The bounded spin (no syscall, no blocking) gives a transient latch
holder time to release without weakening the deadlock-avoidance
guarantee that motivated the trylock pattern. The extra trx->mutex hold
time is bounded by LOCK_RELEASE_TRY_SPIN_BUDGET times the pause cost.

This is a first, still to be fine-tuned implementation. Only the
lock_release_try() path has been positively tested; the
lock_release_on_prepare_try() path is not yet covered.
---
 storage/innobase/include/dict0mem.h  |  4 ++
 storage/innobase/include/lock0lock.h |  4 ++
 storage/innobase/lock/lock0lock.cc   | 59 +++++++++++++++++++++++++---
 3 files changed, 61 insertions(+), 6 deletions(-)

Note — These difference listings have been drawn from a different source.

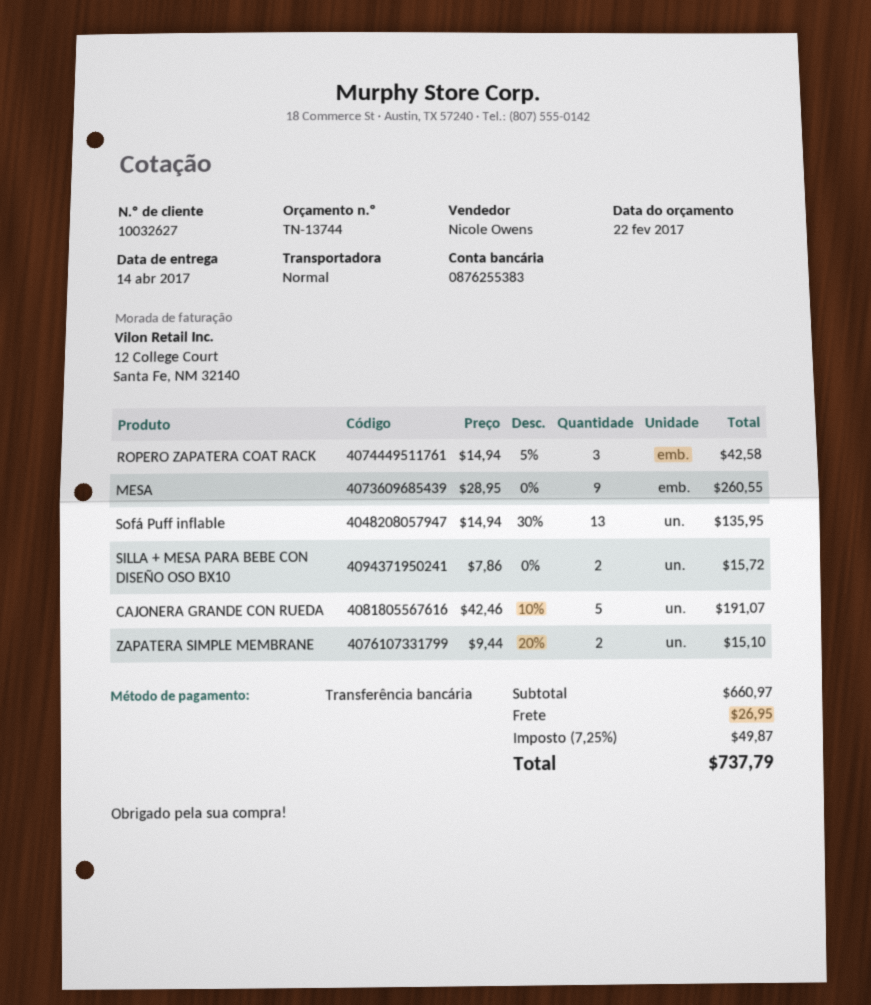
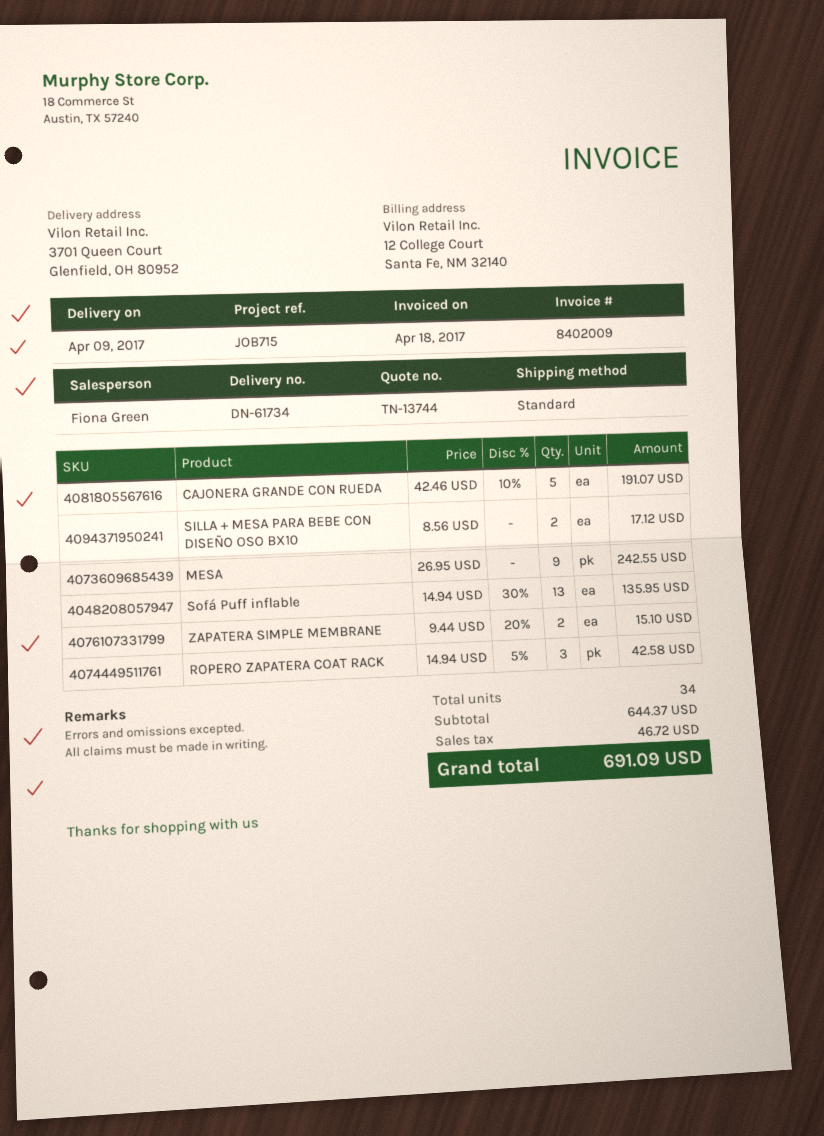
delivery date: 2017-04-14 -> 2017-04-09
sales rep: Nicole Owens -> Fiona Green
MESA: 9 x 28.95 = 260.55 -> 9 x 26.95 = 242.55
SILLA + MESA PARA BEBE CON DISEÑO OSO BX10: 2 x 7.86 = 15.72 -> 2 x 8.56 = 17.12
subtotal: 660.97 -> 644.37
shipping: 26.95 -> none
tax: 49.87 -> 46.72
total: 737.79 -> 691.09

diff --git a/storage/innobase/include/dict0mem.h b/storage/innobase/include/dict0mem.h
index 6569de9564647..3d79b41d18e84 100644
--- a/storage/innobase/include/dict0mem.h
+++ b/storage/innobase/include/dict0mem.h
@@ -2157,6 +2157,10 @@ struct dict_table_t {
   void lock_mutex_lock() { lock_latch.wr_lock(ut_d(SRW_LOCK_CALL)); }
   /** Try to acquire exclusive lock_latch */
   bool lock_mutex_trylock() { return lock_latch.wr_lock_try(); }
+  /** Try to acquire exclusive lock_latch with a bounded spin (no syscall,
+  no blocking), for the lock-release fast paths that hold trx->mutex.
+  @return whether lock_latch was acquired */
+  bool lock_mutex_trylock_spin() noexcept;
   /** Release exclusive lock_latch */
   void lock_mutex_unlock() { lock_latch.wr_unlock(); }
   /** Acquire shared lock_latch */
diff --git a/storage/innobase/include/lock0lock.h b/storage/innobase/include/lock0lock.h
index 9c192f2a58644..06cdcf8d21470 100644
--- a/storage/innobase/include/lock0lock.h
+++ b/storage/innobase/include/lock0lock.h
@@ -663,6 +663,10 @@ class lock_sys_t
     /** @return whether this latch is possibly held by any thread */
     bool is_locked() const noexcept { return lock.is_locked(); }
 #endif
+    /** Try to acquire the latch with a bounded spin (no syscall, no
+    blocking), for the lock-release fast paths that hold trx->mutex.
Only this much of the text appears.